Everything we consume is lost to time if we don't write it down. Humans readily forget.

Every book, article and paper you've read.
Every video and documentary you've watched.
Your memories from interactions with other people and your life happenings.

To me, these are precious things my current self can save for my future self.

By capturing these in my combined notes system, they enter a box of ideas I can reach into. My written memories and thoughts can then be re-discovered and reused by my future self.

Over these past two years, I really got into thinking about how much knowledge I've consumed over the course of my lifetime, and how I've forgotten most of it.

Only in the past two and a half years did I pick up regular journalling (or rather just 'daily notes') as an effortless rolling habit throughout my day. Since Standard Notes (SN) is so easily accessible across so many platforms, using SN to do primary capturing is frictionless.

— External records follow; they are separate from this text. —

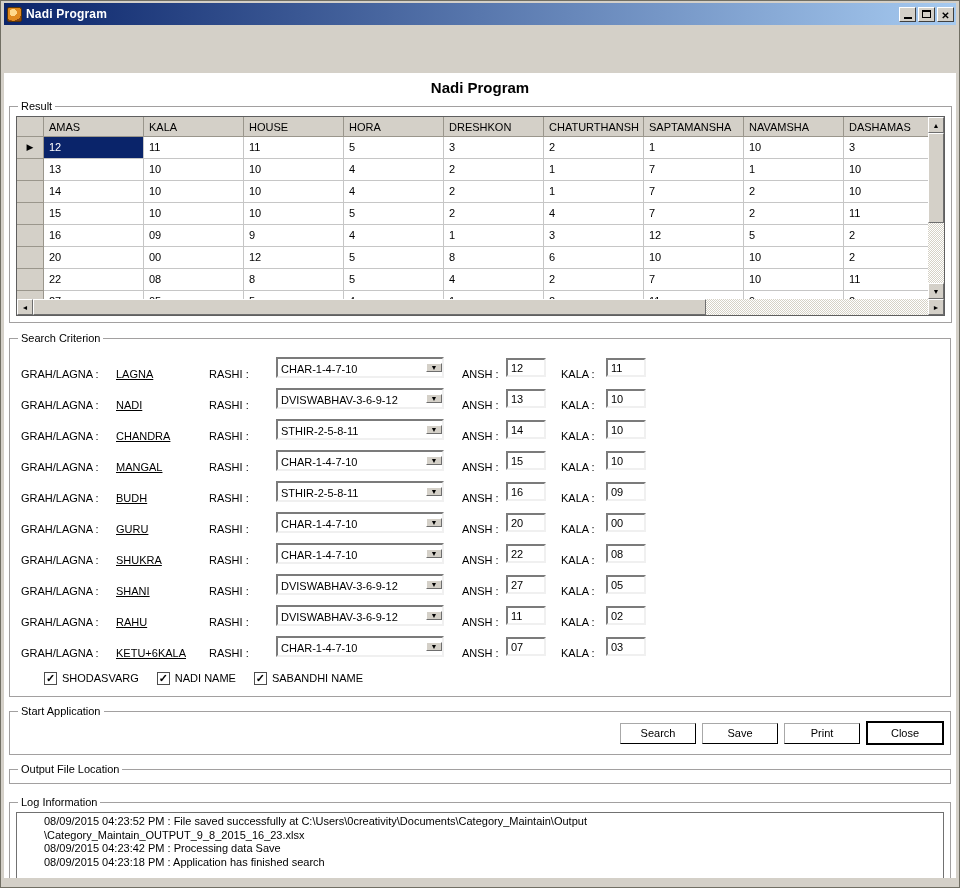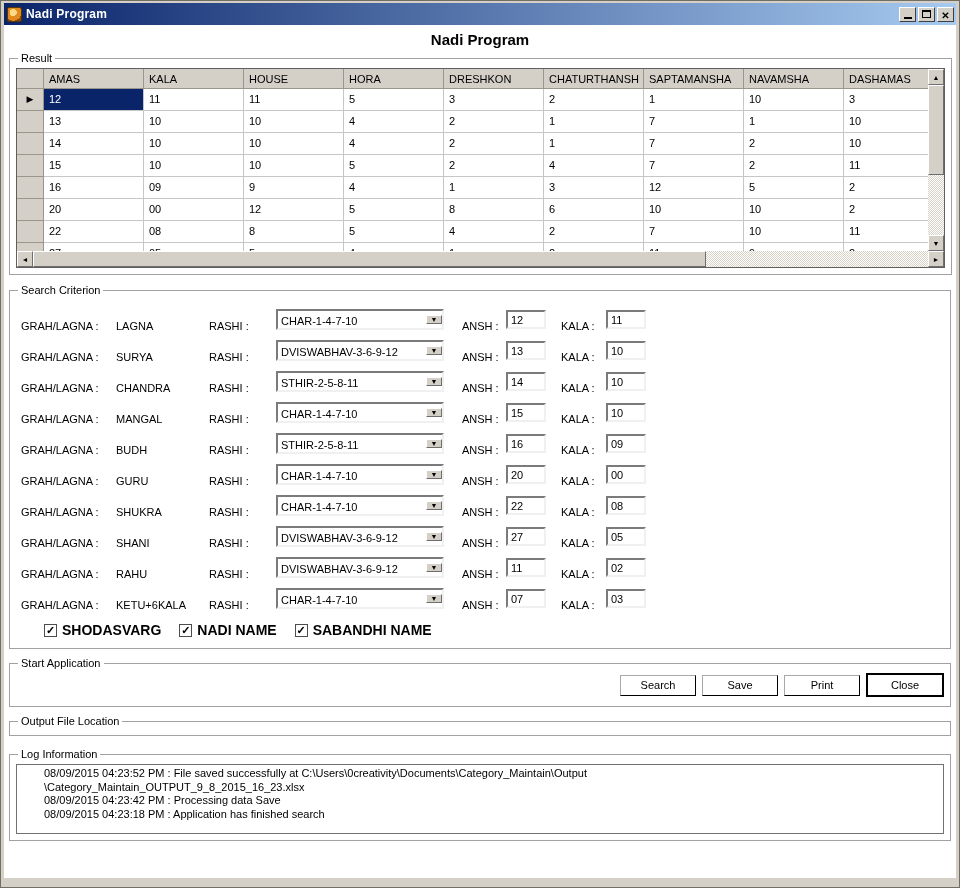--- a/index.html
+++ b/index.html
@@ -7,7 +7,7 @@
   body { font-family:"Liberation Sans", sans-serif; background:#808080; }
 
   .window { width:960px; height:888px; background:#d4d0c8; border:1px solid #716f64;
-            padding:2px 3px 9px 3px; display:flex; flex-direction:column; }
+            padding:2px 3px 9px 3px; display:flex; flex-direction:column;gap:48px; }
 
   
   .titlebar { height:22px; flex:none; background:linear-gradient(to right,#0a246a,#a6caf0);

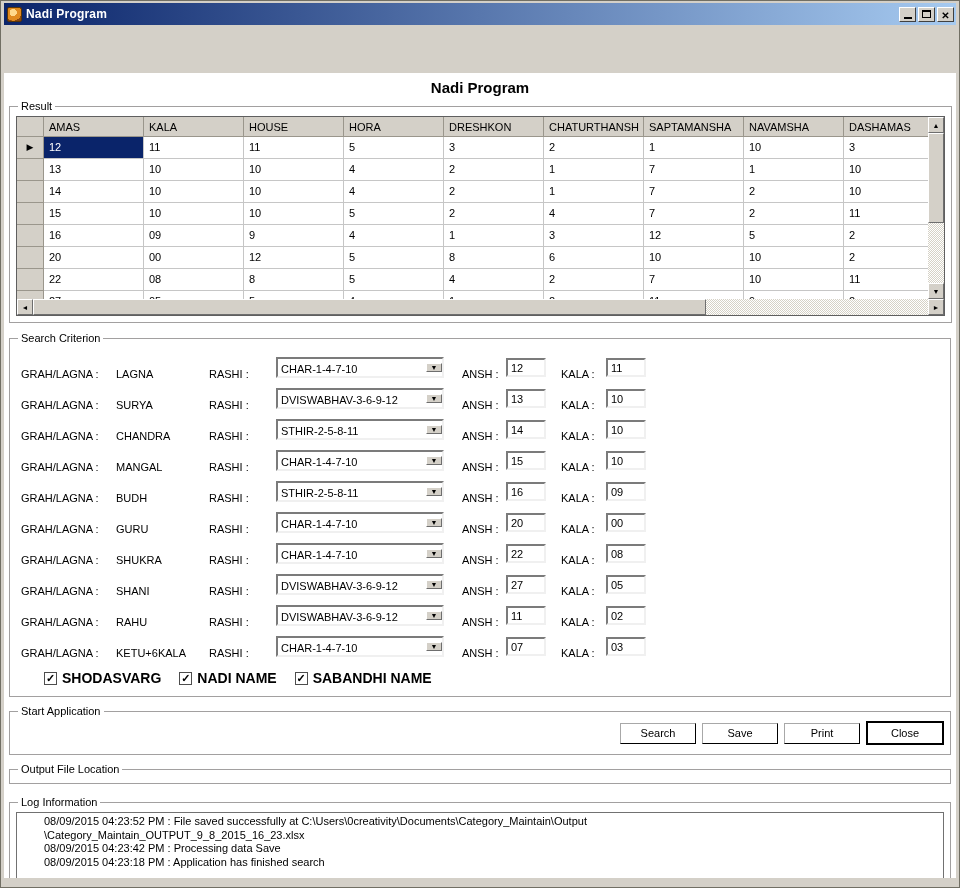--- a/index.html
+++ b/index.html
@@ -74,7 +74,7 @@
   .crit-rows { padding-top:6px; }
   .crit-row { display:flex; align-items:center; height:31px; margin-left:5px; font-size:11px; }
   .lbl { flex:none; white-space:nowrap;margin-top:12px; }
-  .glbl { width:95px; } .gname { width:93px; } .rlbl { width:67px; }
+  .glbl { width:95px; } .gname { width:93px;text-decoration:underline; } .rlbl { width:67px; }
   .combo { flex:none; width:168px; height:21px; background:#fff; display:flex;
            border:2px solid; border-color:#7b7b7b #f0f0f0 #f0f0f0 #7b7b7b;align-items:center; }
   .combo-text { flex:1; font-size:11px; padding:2px 0 0 3px; overflow:hidden; white-space:nowrap; }

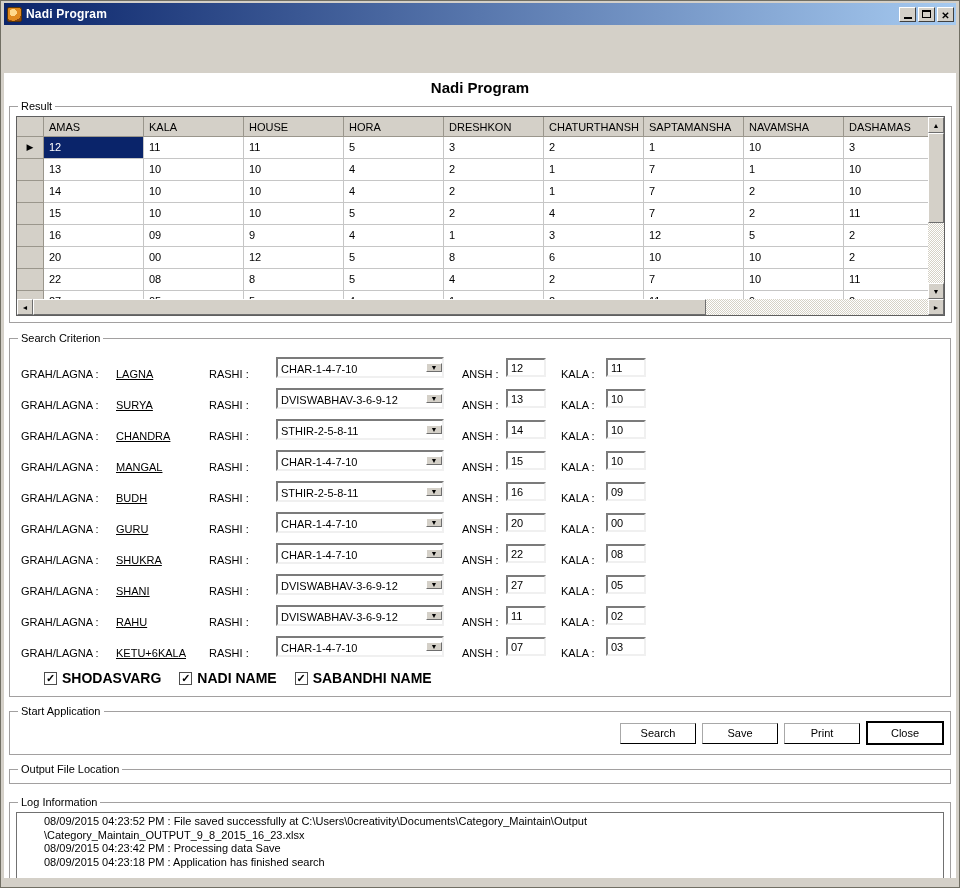--- a/index.html
+++ b/index.html
@@ -278,7 +278,7 @@
           </div>
           <div class="crit-row">
             <span class="lbl glbl">GRAH/LAGNA :</span>
-            <span class="lbl gname">SURYA</span>
+            <span class="lbl gname">NADI</span>
             <span class="lbl rlbl">RASHI :</span>
             <div class="combo">
               <span class="combo-text">DVISWABHAV-3-6-9-12</span>

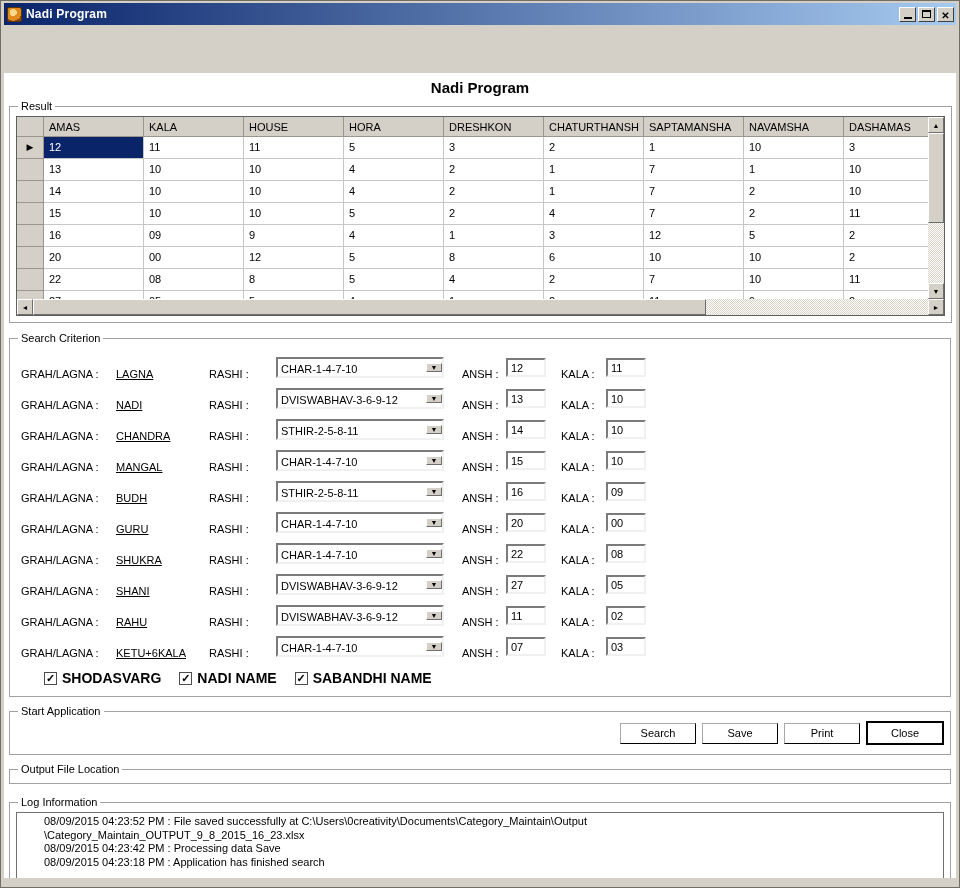--- a/index.html
+++ b/index.html
@@ -90,7 +90,7 @@
   .cb-item { display:flex; align-items:center; gap:5px; margin-right:18px; }
   .cb-box { width:13px; height:13px; background:#fff; border:1px solid #4d4d4d;
             font-size:11px; line-height:10px; text-align:center; font-weight:bold; color:#000; }
-  .cb-lbl { font-size:14px;font-weight:bold; }
+  .cb-lbl { font-size:11px; }
 
   
   .btn-row { display:flex; justify-content:flex-end; align-items:center; gap:6px; padding:2px 0 3px; }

Only then did I really start capturing my rolling thoughts and memories as well as noteworthy media and resources I go through.

Back to the main point. Capturing stuff you consumed in the form of notes. How much you should write for each source could probably become a field of study in itself.

I tend to write out of my immediate thoughts and interests on a subject. I tend to put enough detail and context for myself to understand in the future. Obviously, this does increase the length of each note and time I have to spend, but this is the trade off to make it possible to interpret by my future self, after I forget the context and details. (Tiago Forte, the person behind Building A Second Brain covers this problem of compression vs context quite well in this post.)